Each day this week, we’ll be discussing some of the neurological symptoms and complications related to spinal cerebrospinal fluid (CSF) leak.
Up first, by far the most common symptom (though not seen in every patient): Headache.
The loss of CSF volume due to a leak along the spinal axis results in a range of symptoms. Orthostatic headache—head pain upon being upright that resolves when a person is flat—is the most common, and symptoms can be mild to very disabling. Often, a patient may have very limited ability to function while in the upright position.
Common features and patterns of headache due to a spinal CSF leak:
- It is usually positional, occurring within seconds, minutes, or hours of assuming upright posture, and improving within minutes or hours of assuming a recumbent position. Over time, this positional aspect can diminish and even disappear. Very occasionally, this positional aspect can be reversed, with some people feeling improved when upright.

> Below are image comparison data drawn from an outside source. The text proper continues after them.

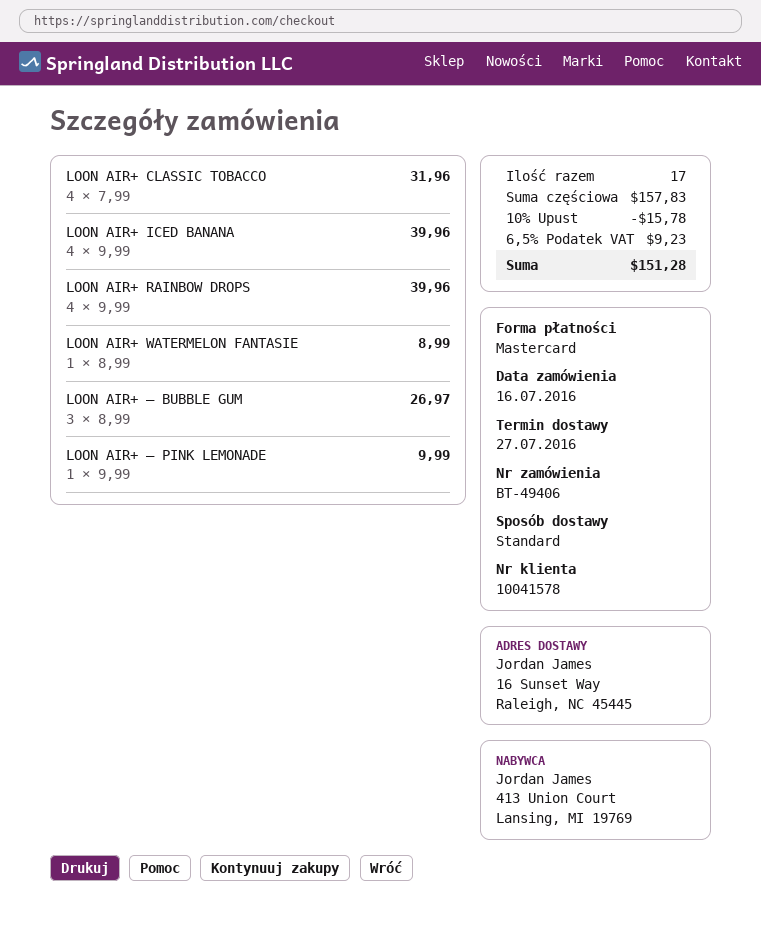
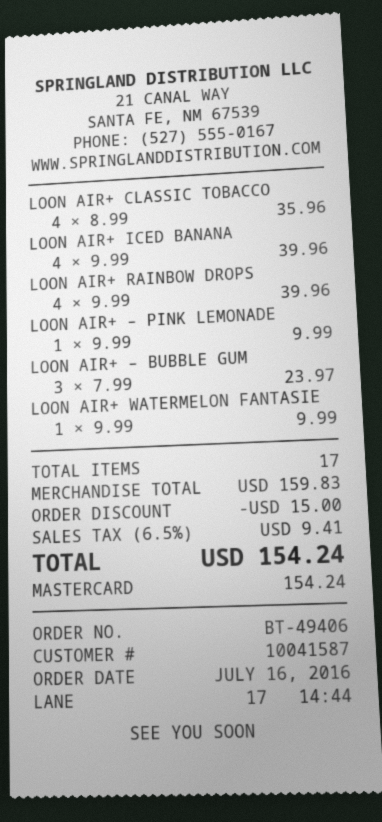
customer number: 10041578 -> 10041587
LOON AIR+ CLASSIC TOBACCO: 4 x 7.99 = 31.96 -> 4 x 8.99 = 35.96
LOON AIR+ WATERMELON FANTASIE: 1 x 8.99 = 8.99 -> 1 x 9.99 = 9.99
LOON AIR+ – BUBBLE GUM: 3 x 8.99 = 26.97 -> 3 x 7.99 = 23.97
subtotal: 157.83 -> 159.83
discount: 15.78 -> 15.00
tax: 6.5% = 9.23 -> 6.5% = 9.41
total: 151.28 -> 154.24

- The location of the head pain is most often occipital (back of head) or suboccipital (lower aspect of back of head, at the base of skull), but may be frontal, temporal or diffuse.
- Severity of the headache varies from mild to severe—and in some cases is completely absent.
- Neck stiffness often accompanies the head pain.
The underlying mechanisms of the pain are a subject of some debate. It is thought that venous distension is involved, as well as possibly traction on pain-sensitive structures related to brain sag. Both more marked with upright posture. A hallmark of this pain is that it is poorly responsive to medications normally used to treat migraine—indeed, this should be a clue that a diagnosis of migraine is incorrect. Treatment targeted to the underlying cause, a spinal CSF leak, can lead to a cure in many cases.